The answer should be one number: how many lines in the records below contain the word "image".

--- Dataset excerpts Enclosed Below ---

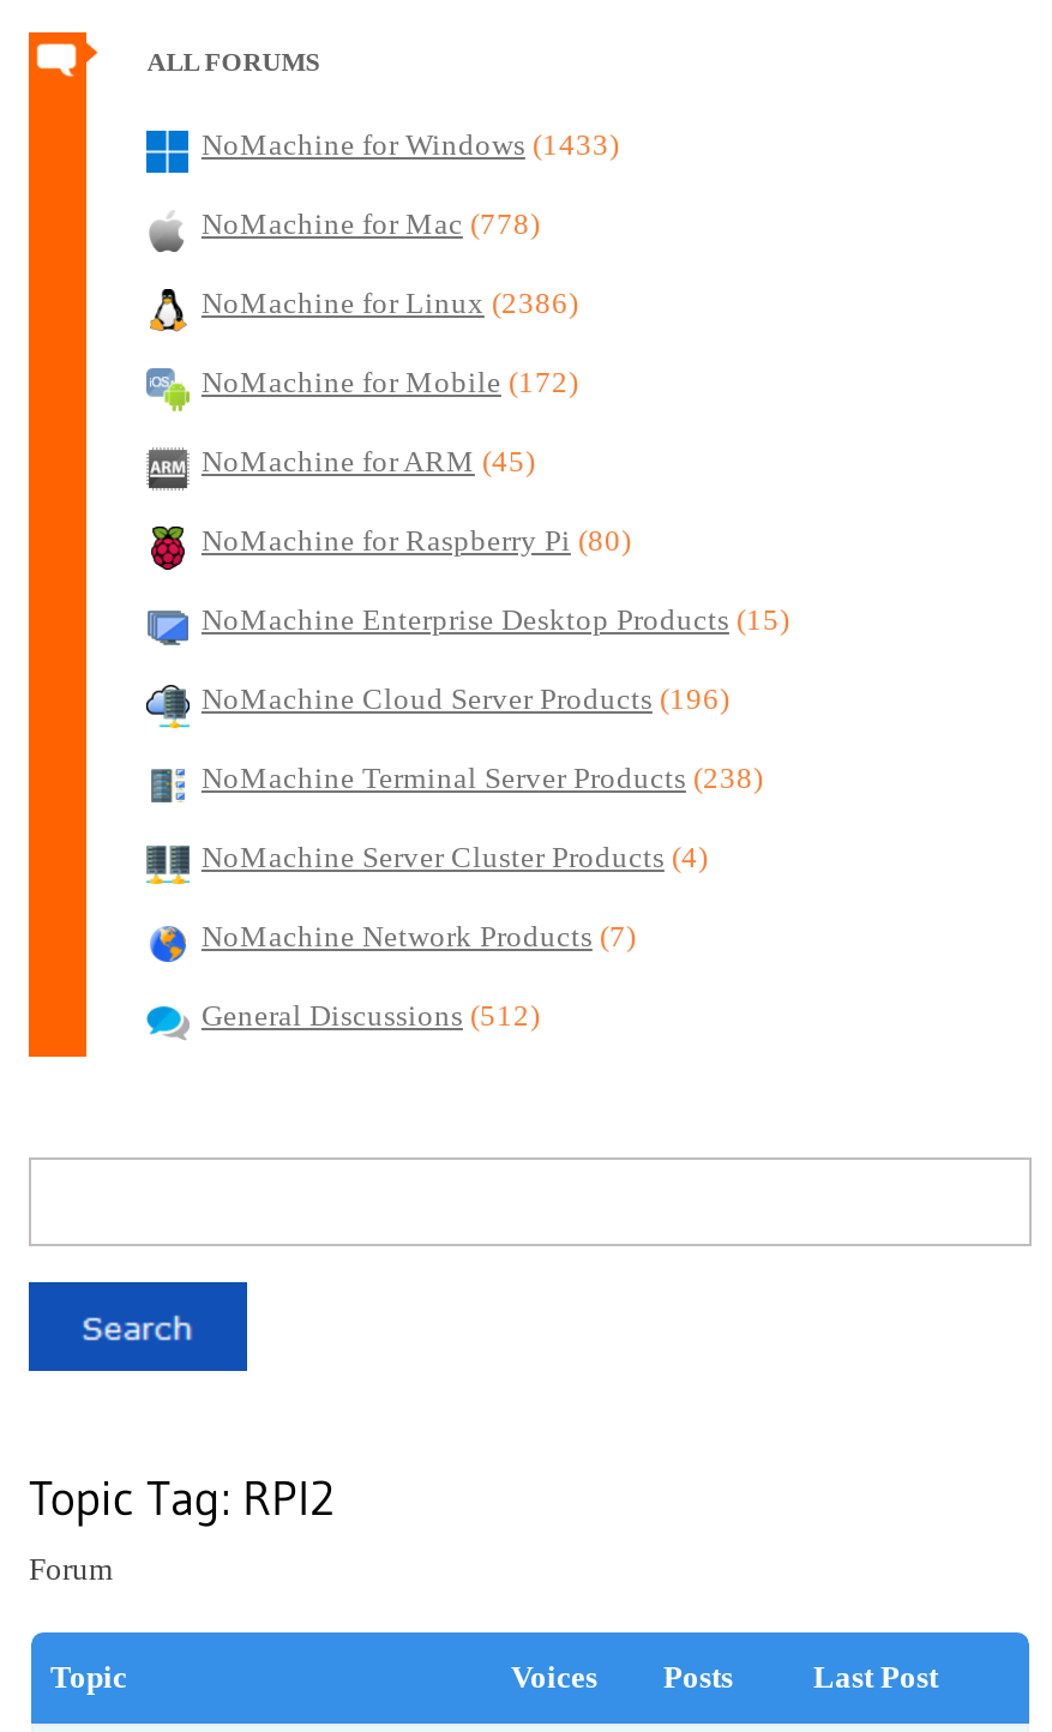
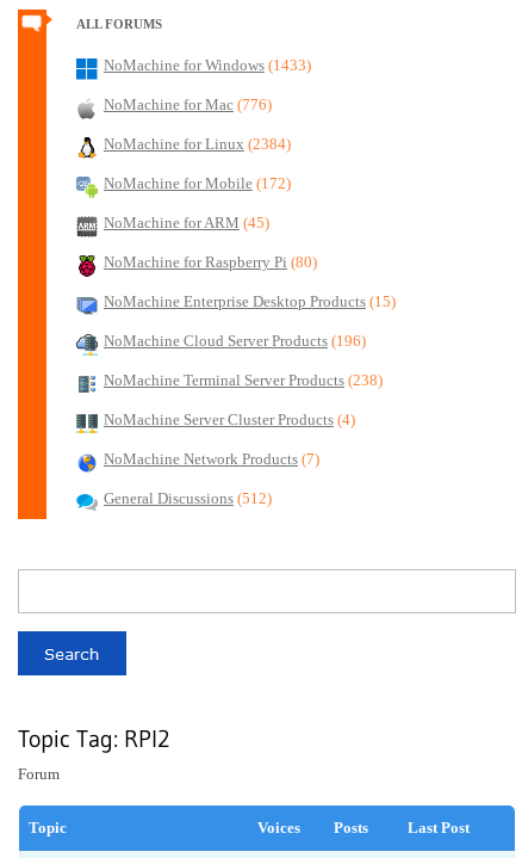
[201,208,540,241] NoMachine for Mac (778) -> [104,97,272,113] NoMachine for Mac (776)
[201,287,578,320] NoMachine for Linux (2386) -> [104,136,291,153] NoMachine for Linux (2384)

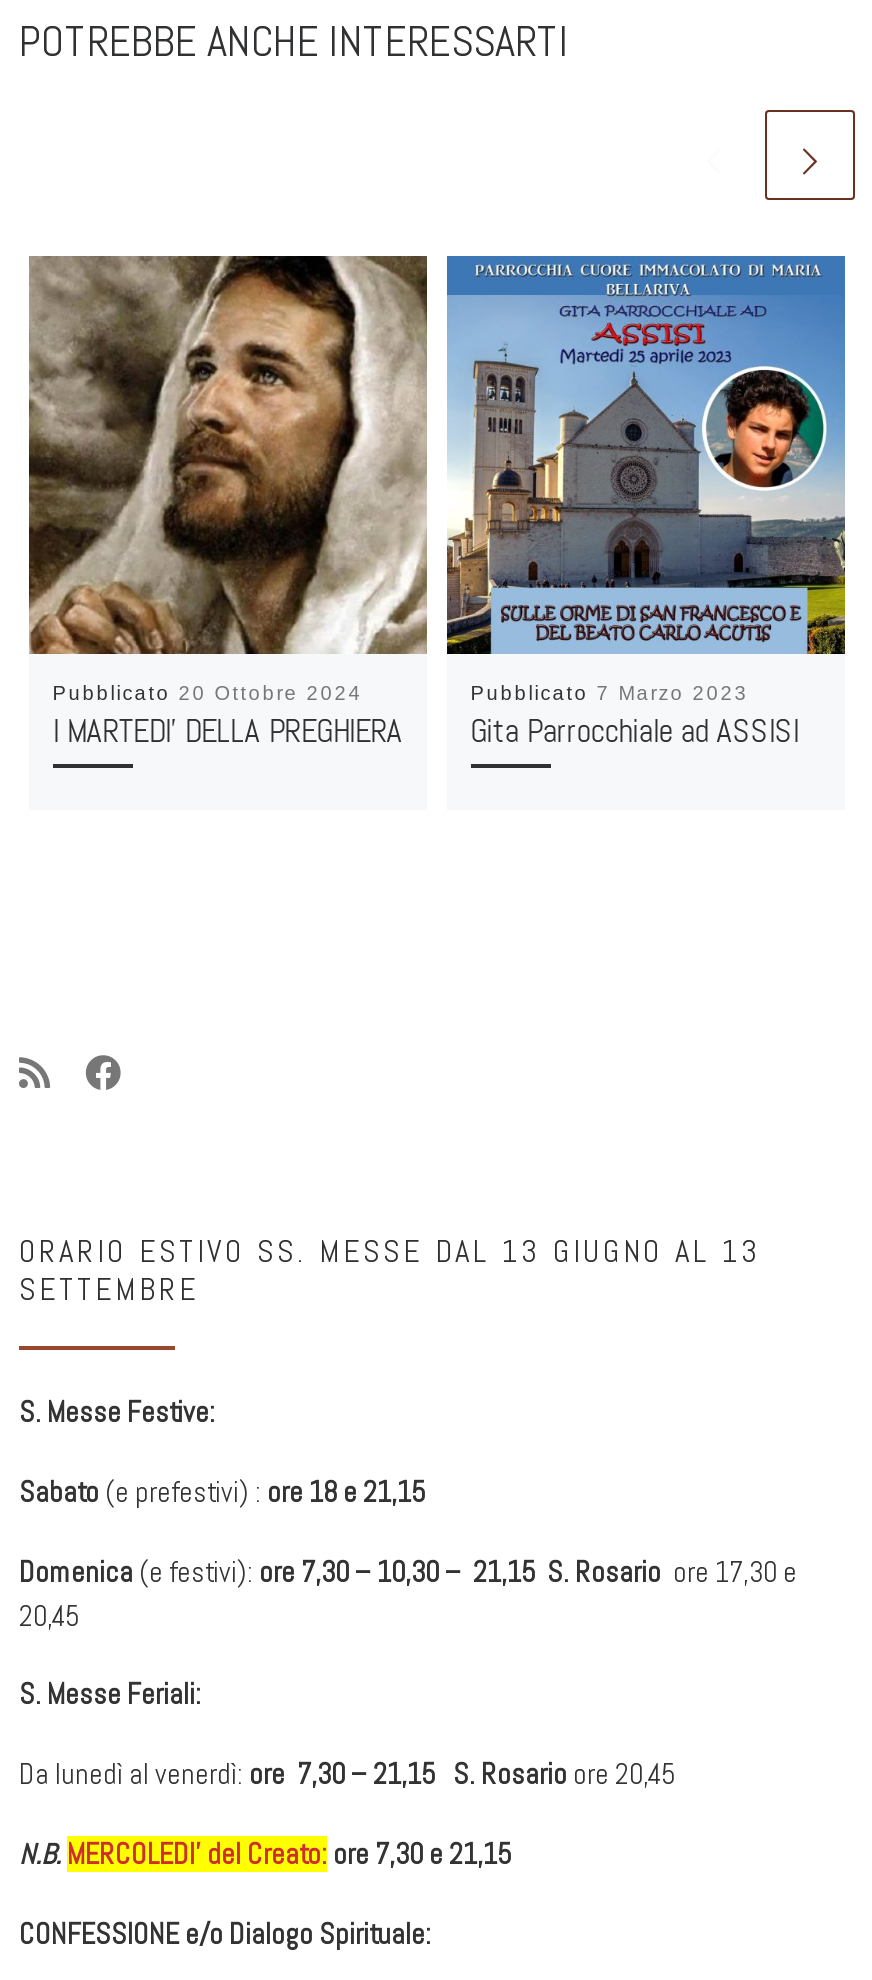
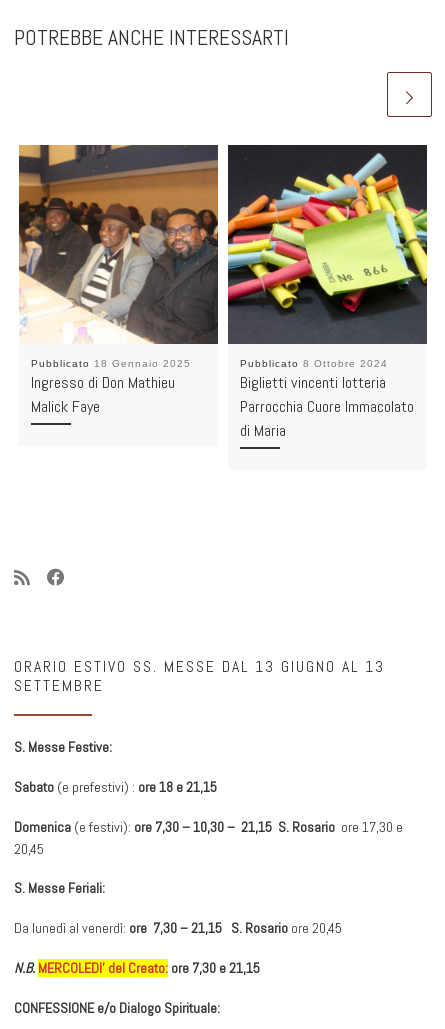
[27,254,429,752] [image] | Pubblicato 20 Ottobre 2024 | I MARTEDI’ DELLA PREGHIERA -> [19,144,219,417] [image] | Pubblicato 18 Gennaio 2025 | Ingresso di Don Mathieu | Malick Faye
[445,254,847,752] [image] | Pubblicato 7 Marzo 2023 | Gita Parrocchiale ad ASSISI -> [227,144,428,441] [image] | Pubblicato 8 Ottobre 2024 | Biglietti vincenti lotteria | Parrocchia Cuore Immacolato | di Maria

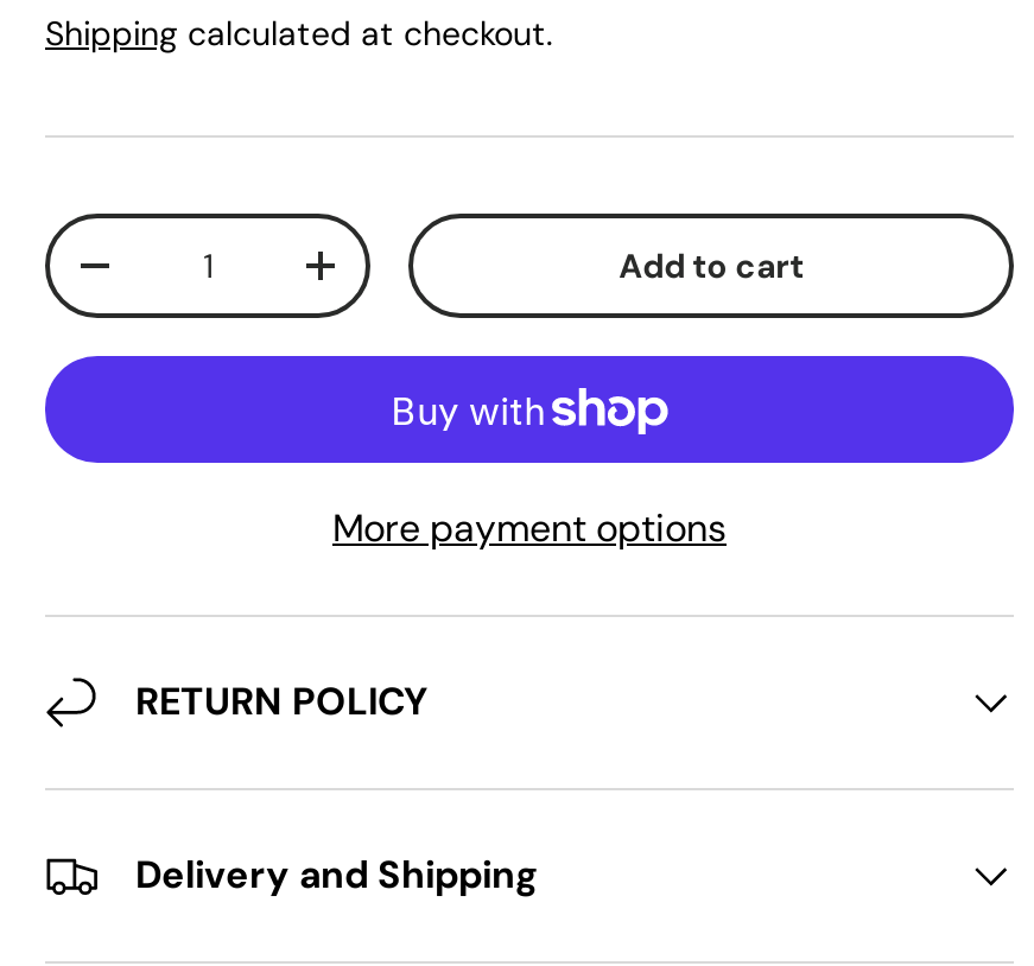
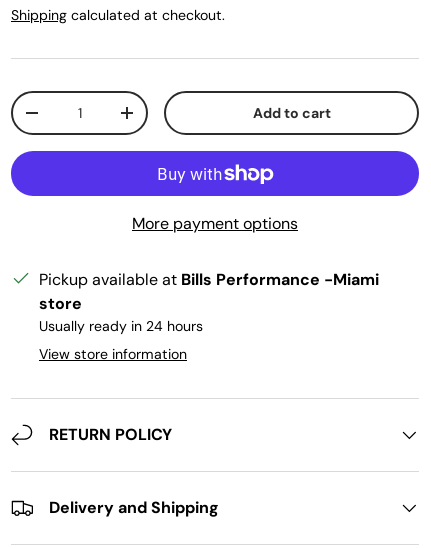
none -> [39,269,379,363] Pickup available at Bills Performance -Miami | store | Usually ready in 24 hours | View store information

--- End of Enclosed Dataset excerpts ---

■ Task answer
2